*ASSIGNED TASK*
There is material below. Print exactly the lines starting at the line with "(479, 112) none" and ending at the line with "[257,323,303,334] servidor -> (637, 266) none", ends included, and no others.

*RECORDS FOR THE TASK*
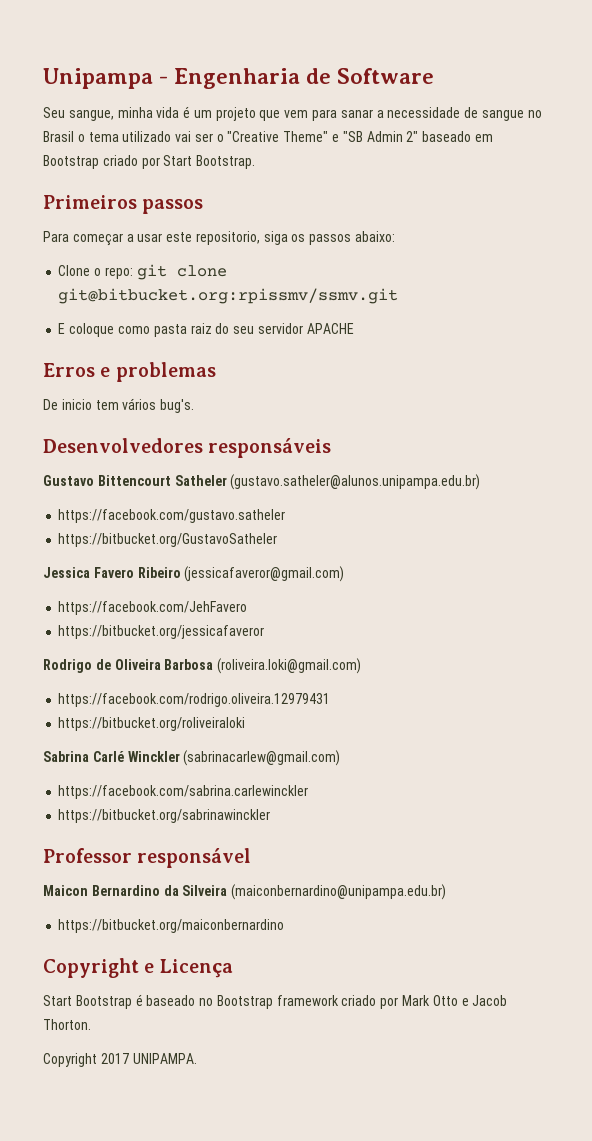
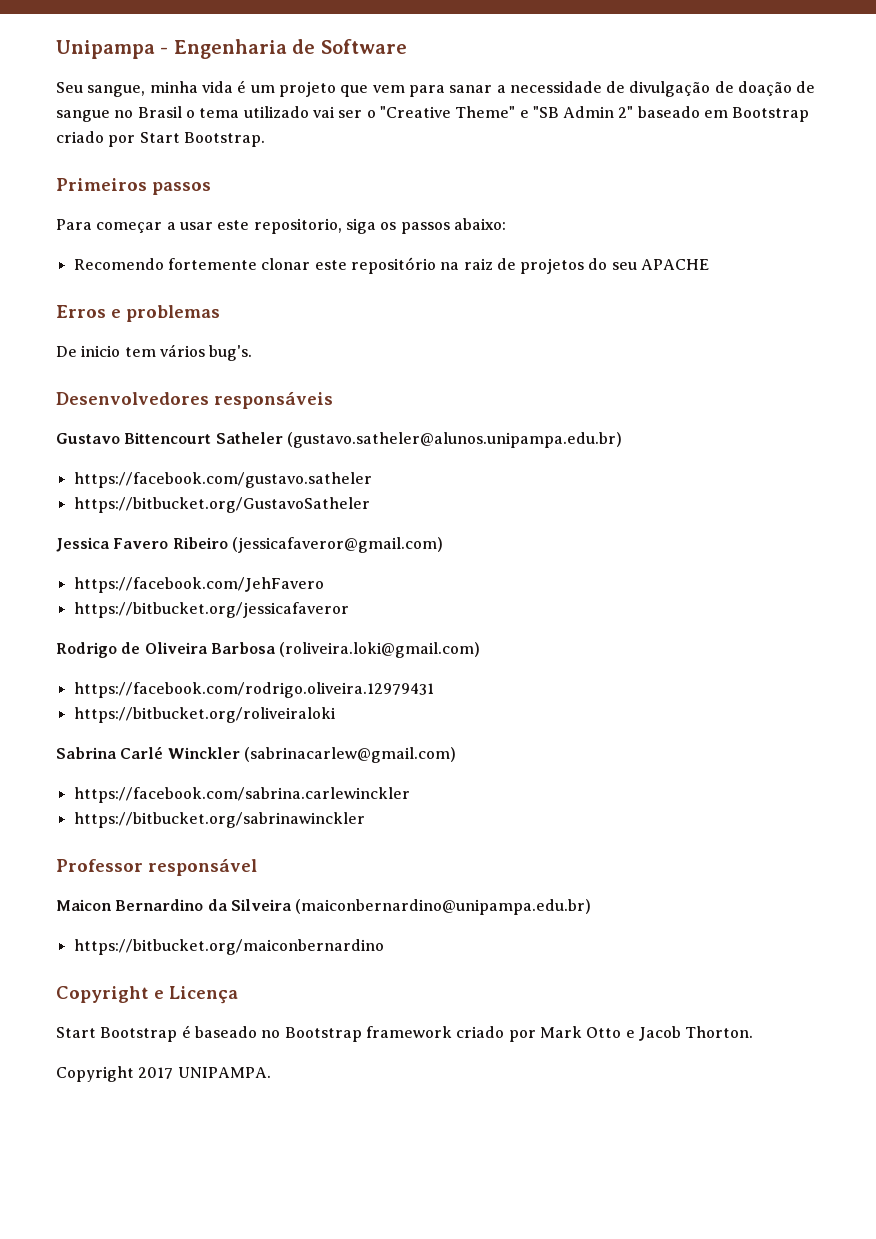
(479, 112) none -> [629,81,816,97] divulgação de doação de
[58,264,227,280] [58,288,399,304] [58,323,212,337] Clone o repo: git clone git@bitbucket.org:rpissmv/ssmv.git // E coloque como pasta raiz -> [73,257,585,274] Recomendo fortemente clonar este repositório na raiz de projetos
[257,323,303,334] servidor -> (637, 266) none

...

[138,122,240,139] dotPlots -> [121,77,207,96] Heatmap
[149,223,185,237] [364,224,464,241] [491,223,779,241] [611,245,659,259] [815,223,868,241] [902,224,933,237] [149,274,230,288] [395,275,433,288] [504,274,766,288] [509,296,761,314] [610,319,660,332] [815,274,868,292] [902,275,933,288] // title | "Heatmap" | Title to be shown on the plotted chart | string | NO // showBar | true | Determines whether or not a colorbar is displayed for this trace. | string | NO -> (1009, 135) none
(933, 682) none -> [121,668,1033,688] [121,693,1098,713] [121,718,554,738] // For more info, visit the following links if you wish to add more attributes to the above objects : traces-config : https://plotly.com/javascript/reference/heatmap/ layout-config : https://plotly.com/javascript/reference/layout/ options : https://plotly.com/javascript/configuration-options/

*RESPONSE BOX*
(479, 112) none -> [629,81,816,97] divulgação de doação de
[58,264,227,280] [58,288,399,304] [58,323,212,337] Clone o repo: git clone git@bitbucket.org:rpissmv/ssmv.git // E coloque como pasta raiz -> [73,257,585,274] Recomendo fortemente clonar este repositório na raiz de projetos
[257,323,303,334] servidor -> (637, 266) none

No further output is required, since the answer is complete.